**WORK ITEM**
Among the lines below, take the one holding "(or no pairs).", the one holding "- 1 467.727 467.727 1.23448 5.05348", and all lines between them. Set them down exactly.

**DATA UNDER STUDY**

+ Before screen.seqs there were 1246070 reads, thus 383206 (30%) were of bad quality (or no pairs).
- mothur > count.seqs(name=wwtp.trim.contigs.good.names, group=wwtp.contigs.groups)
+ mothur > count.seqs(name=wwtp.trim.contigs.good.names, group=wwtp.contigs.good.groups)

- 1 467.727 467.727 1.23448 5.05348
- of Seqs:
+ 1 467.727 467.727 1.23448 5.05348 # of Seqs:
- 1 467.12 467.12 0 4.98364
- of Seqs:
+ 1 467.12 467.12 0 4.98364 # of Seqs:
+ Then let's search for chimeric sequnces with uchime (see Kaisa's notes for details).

==

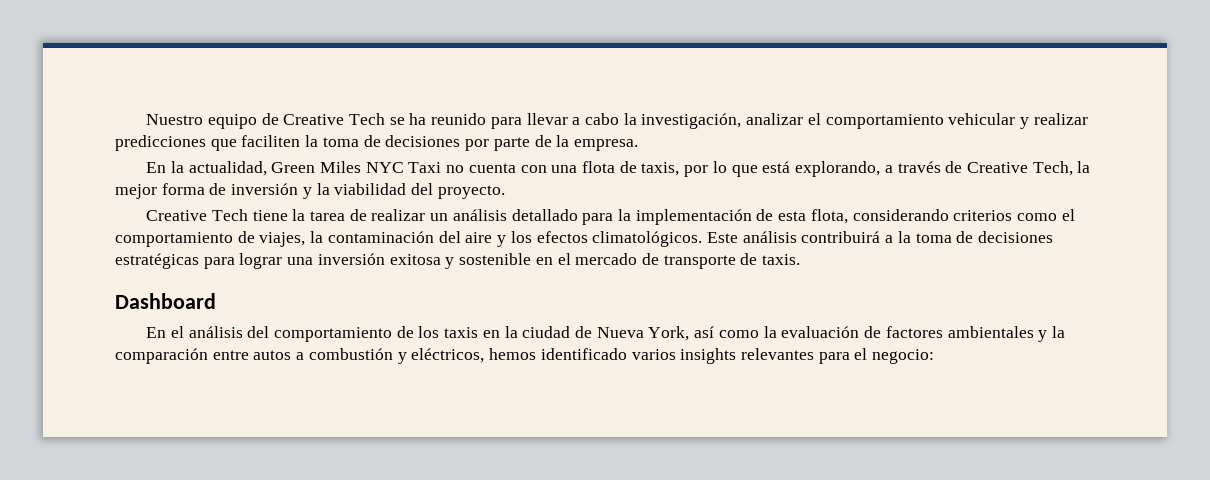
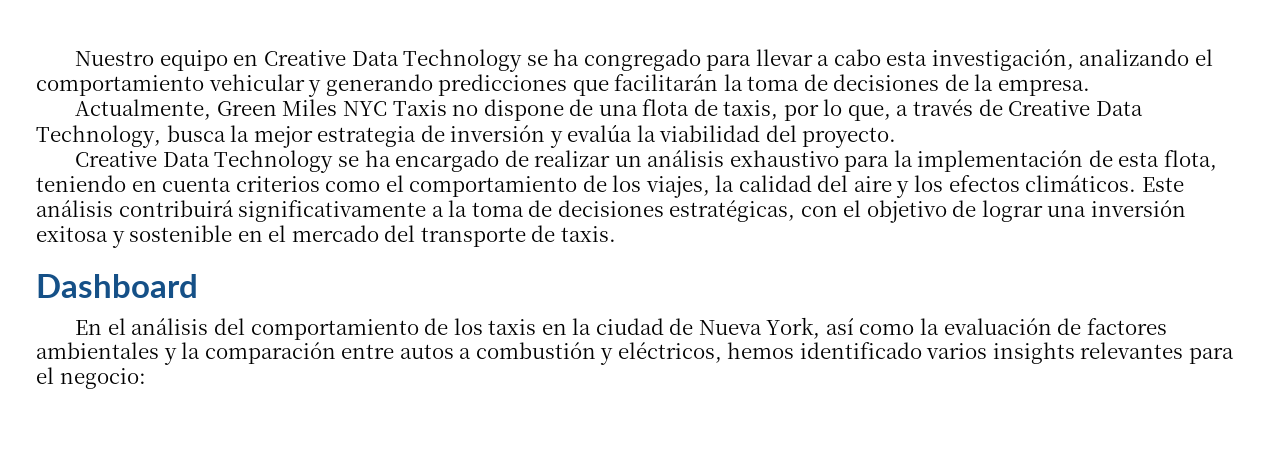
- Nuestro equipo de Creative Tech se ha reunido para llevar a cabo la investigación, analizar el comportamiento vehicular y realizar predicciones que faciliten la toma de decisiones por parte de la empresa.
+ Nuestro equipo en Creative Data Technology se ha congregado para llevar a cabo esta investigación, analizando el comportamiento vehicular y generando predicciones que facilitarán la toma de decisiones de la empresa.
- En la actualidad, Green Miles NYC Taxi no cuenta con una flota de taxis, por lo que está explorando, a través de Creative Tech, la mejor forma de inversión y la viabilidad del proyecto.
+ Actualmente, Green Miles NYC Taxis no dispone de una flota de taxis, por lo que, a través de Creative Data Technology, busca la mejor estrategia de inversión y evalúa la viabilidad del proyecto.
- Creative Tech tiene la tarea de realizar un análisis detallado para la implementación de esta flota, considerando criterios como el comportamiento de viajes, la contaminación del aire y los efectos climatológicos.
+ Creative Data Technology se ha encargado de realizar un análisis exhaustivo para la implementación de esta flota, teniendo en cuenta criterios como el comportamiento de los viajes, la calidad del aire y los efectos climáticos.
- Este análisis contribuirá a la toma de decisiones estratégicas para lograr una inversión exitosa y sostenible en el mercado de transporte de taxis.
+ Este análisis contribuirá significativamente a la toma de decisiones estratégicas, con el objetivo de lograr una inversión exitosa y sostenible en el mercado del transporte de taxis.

**YOUR RESPONSE**
+ Before screen.seqs there were 1246070 reads, thus 383206 (30%) were of bad quality (or no pairs).
- mothur > count.seqs(name=wwtp.trim.contigs.good.names, group=wwtp.contigs.groups)
+ mothur > count.seqs(name=wwtp.trim.contigs.good.names, group=wwtp.contigs.good.groups)

- 1 467.727 467.727 1.23448 5.05348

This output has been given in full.